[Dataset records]
= = = = = = =

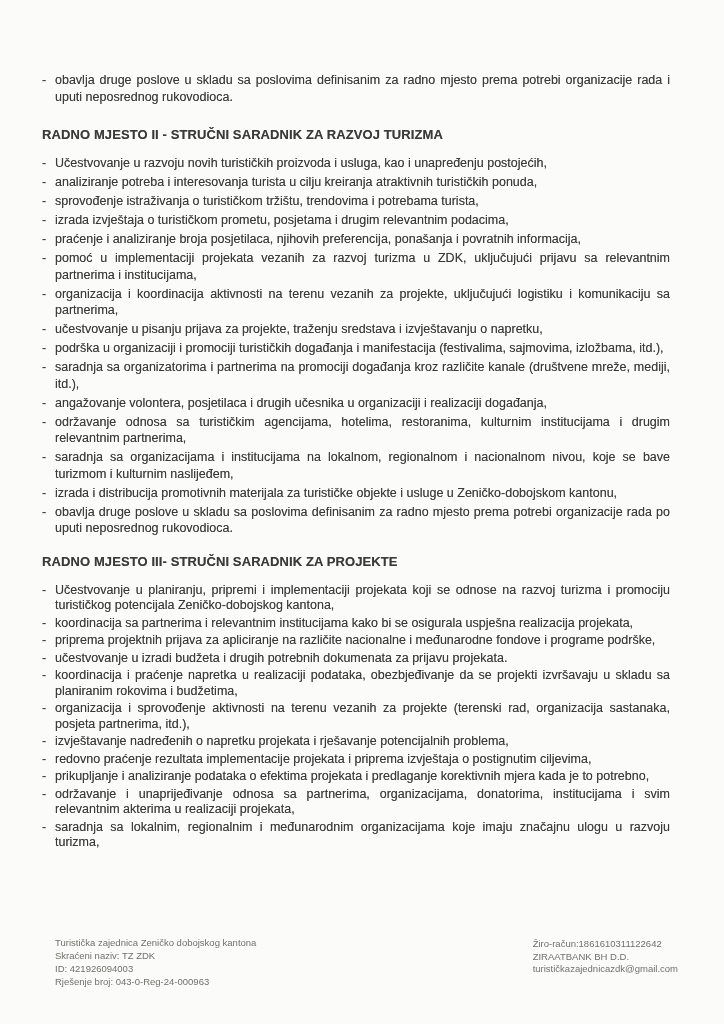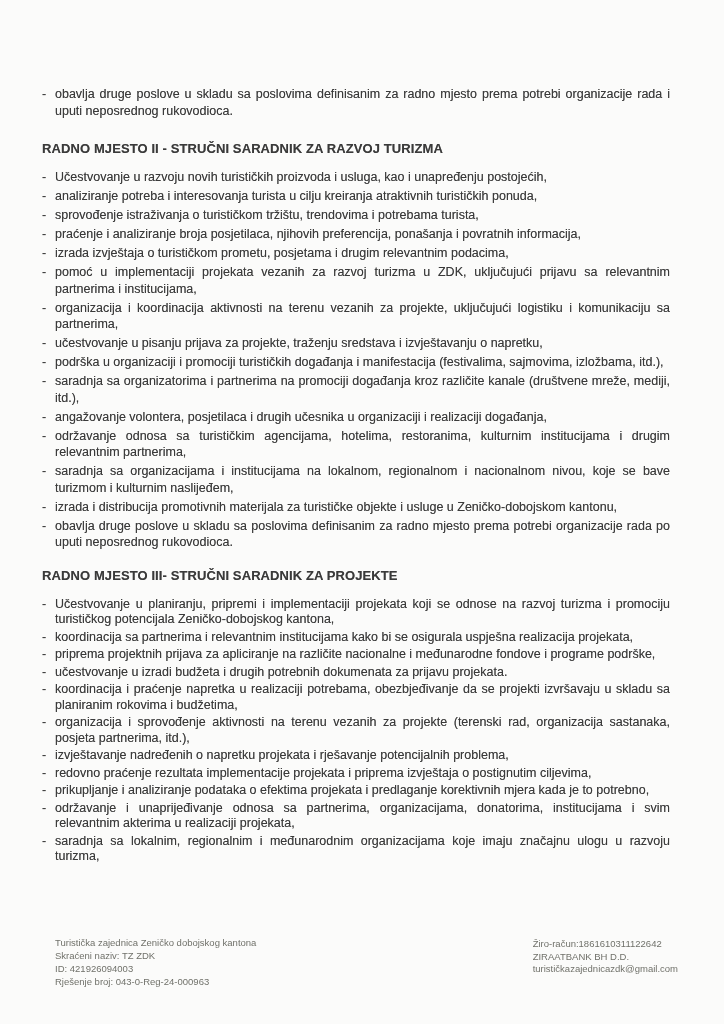--- a/index.html
+++ b/index.html
@@ -13,7 +13,7 @@
   }
   .doc {
     position: absolute;
-    top: 86px;
+    top: 72px;
     left: 42px;
     width: 628px;
     text-shadow: 0 0 0.5px rgba(58,58,58,0.55);

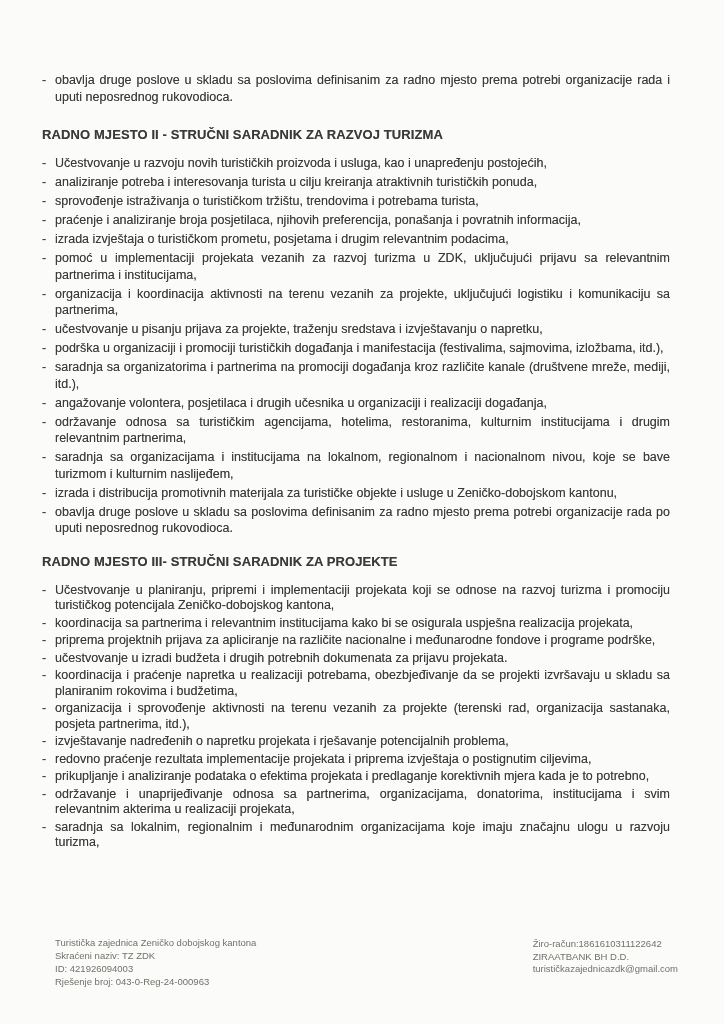--- a/index.html
+++ b/index.html
@@ -75,8 +75,8 @@
     <div class="li">Učestvovanje u razvoju novih turističkih proizvoda i usluga, kao i unapređenju postojećih,</div>
     <div class="li">analiziranje potreba i interesovanja turista u cilju kreiranja atraktivnih turističkih ponuda,</div>
     <div class="li">sprovođenje istraživanja o turističkom tržištu, trendovima i potrebama turista,</div>
+    <div class="li">izrada izvještaja o turističkom prometu, posjetama i drugim relevantnim podacima,</div>
     <div class="li">praćenje i analiziranje broja posjetilaca, njihovih preferencija, ponašanja i povratnih informacija,</div>
-    <div class="li">izrada izvještaja o turističkom prometu, posjetama i drugim relevantnim podacima,</div>
     <div class="li">pomoć u implementaciji projekata vezanih za razvoj turizma u ZDK, uključujući prijavu sa relevantnim partnerima i institucijama,</div>
     <div class="li">organizacija i koordinacija aktivnosti na terenu vezanih za projekte, uključujući logistiku i komunikaciju sa partnerima,</div>
     <div class="li">učestvovanje u pisanju prijava za projekte, traženju sredstava i izvještavanju o napretku,</div>

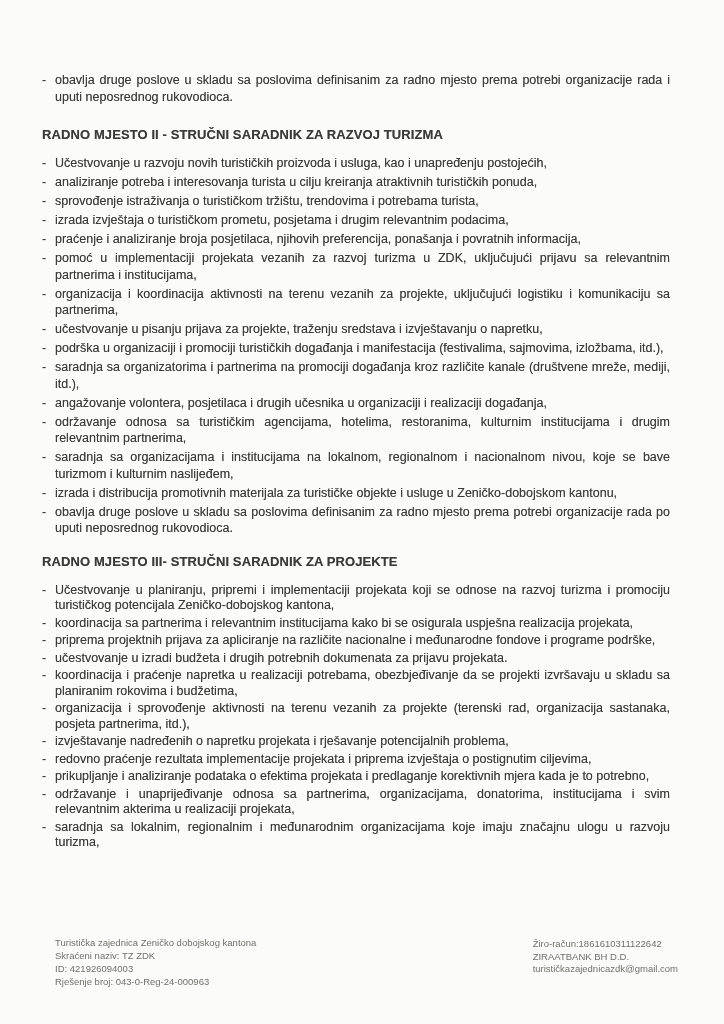--- a/index.html
+++ b/index.html
@@ -95,7 +95,7 @@
     <div class="li">koordinacija sa partnerima i relevantnim institucijama kako bi se osigurala uspješna realizacija projekata,</div>
     <div class="li">priprema projektnih prijava za apliciranje na različite nacionalne i međunarodne fondove i programe podrške,</div>
     <div class="li">učestvovanje u izradi budžeta i drugih potrebnih dokumenata za prijavu projekata.</div>
-    <div class="li">koordinacija i praćenje napretka u realizaciji potrebama, obezbjeđivanje da se projekti izvršavaju u skladu sa planiranim rokovima i budžetima,</div>
+    <div class="li">koordinacija i praćenje napretka u realizaciji podataka, obezbjeđivanje da se projekti izvršavaju u skladu sa planiranim rokovima i budžetima,</div>
     <div class="li">organizacija i sprovođenje aktivnosti na terenu vezanih za projekte (terenski rad, organizacija sastanaka, posjeta partnerima, itd.),</div>
     <div class="li">izvještavanje nadređenih o napretku projekata i rješavanje potencijalnih problema,</div>
     <div class="li">redovno praćenje rezultata implementacije projekata i priprema izvještaja o postignutim ciljevima,</div>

= = = = = = =

- _WORK REQUEST_
Please copy the lines in the records above between the one holding "partnerima i institucijama,</div>" and the one holding "komunikaciju sa partnerima,</div>", inclusive, exactly and with no other line.

- _TASK SOLUTION_
     <div class="li">pomoć u implementaciji projekata vezanih za razvoj turizma u ZDK, uključujući prijavu sa relevantnim partnerima i institucijama,</div>
     <div class="li">organizacija i koordinacija aktivnosti na terenu vezanih za projekte, uključujući logistiku i komunikaciju sa partnerima,</div>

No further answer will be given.